Maybe you could try to reinstall theano with the new backend following theano ubuntu instructions. I would recommend to do that as a new python environment using conda env, this way you should not break your current install.

Maybe linking theano either to mklBLAS, cuBLAS or compiling your own openBLAS could help a bit.

Note that performances can vary from an OS to another too, and depending on your system, and depending on the flavour of your GPU (some models are overclocked) so do not get mad at trying to reach 111s.

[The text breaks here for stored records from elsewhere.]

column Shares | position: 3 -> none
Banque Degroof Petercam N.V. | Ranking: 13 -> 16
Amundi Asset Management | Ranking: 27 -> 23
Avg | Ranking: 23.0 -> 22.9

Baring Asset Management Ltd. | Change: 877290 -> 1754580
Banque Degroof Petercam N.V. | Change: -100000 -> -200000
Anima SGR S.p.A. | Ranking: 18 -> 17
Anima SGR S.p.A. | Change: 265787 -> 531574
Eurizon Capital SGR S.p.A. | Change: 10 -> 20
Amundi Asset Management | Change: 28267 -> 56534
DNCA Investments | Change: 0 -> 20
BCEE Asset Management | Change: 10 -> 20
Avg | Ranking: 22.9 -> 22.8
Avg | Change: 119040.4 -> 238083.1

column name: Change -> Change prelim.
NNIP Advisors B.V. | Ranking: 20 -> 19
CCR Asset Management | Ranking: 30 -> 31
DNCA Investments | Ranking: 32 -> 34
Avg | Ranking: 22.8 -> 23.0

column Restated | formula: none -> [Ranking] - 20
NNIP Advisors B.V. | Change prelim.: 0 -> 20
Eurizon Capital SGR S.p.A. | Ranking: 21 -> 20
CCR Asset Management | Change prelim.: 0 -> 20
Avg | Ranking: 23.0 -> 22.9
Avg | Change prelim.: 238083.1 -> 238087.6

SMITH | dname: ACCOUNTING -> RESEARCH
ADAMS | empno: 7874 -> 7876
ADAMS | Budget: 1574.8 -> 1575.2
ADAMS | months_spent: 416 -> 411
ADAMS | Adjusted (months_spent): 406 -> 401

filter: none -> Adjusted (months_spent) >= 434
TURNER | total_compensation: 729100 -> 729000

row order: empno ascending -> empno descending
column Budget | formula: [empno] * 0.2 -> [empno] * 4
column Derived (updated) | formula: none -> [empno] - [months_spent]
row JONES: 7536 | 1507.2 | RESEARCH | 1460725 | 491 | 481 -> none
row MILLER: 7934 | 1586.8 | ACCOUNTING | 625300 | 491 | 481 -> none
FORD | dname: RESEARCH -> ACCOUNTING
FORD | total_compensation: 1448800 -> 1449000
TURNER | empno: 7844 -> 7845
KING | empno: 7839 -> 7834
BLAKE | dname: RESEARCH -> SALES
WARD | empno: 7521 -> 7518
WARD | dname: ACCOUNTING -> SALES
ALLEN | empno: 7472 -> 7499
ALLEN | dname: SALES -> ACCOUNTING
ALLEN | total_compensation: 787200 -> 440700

rteja1113 · May 13, 2017, 11:08pm

Thanks a lot for the tips Fabien.

Mihar · October 12, 2017, 6:58pm

I am having the same problem. Previously I had a quadro p2200 and I was able to train a model with batch size set to 64 (It is a Dell tower 7910 , dual CPU). Now I have two 1080ti GPUs but it runs out of memory with batch size set to 64. If I set it to 32 it runs, but each epoch takes hours. Driver is latest version, 384, cuda version 8, cudnn version 7, and I am still using my old settings in .theanorc which is
[global]
floatX = float32
device = gpu

[cuda]
root=/usr/local/cuda/

What could be wrong ?

simoneva · November 5, 2017, 3:12pm

Really useful analysis thanks. I am just considering getting a used z800 or z600 so have been reading your comments on this with interest and am reassured that the multiprocessing will make up for the slower processor.

However your second conclusion re the odd behaviour is a bug. The batch_size is set as 100 at the top but 64 further down. This means the two batches being compared have different batch sizes but the same batches/epoch which explains the difference in timings.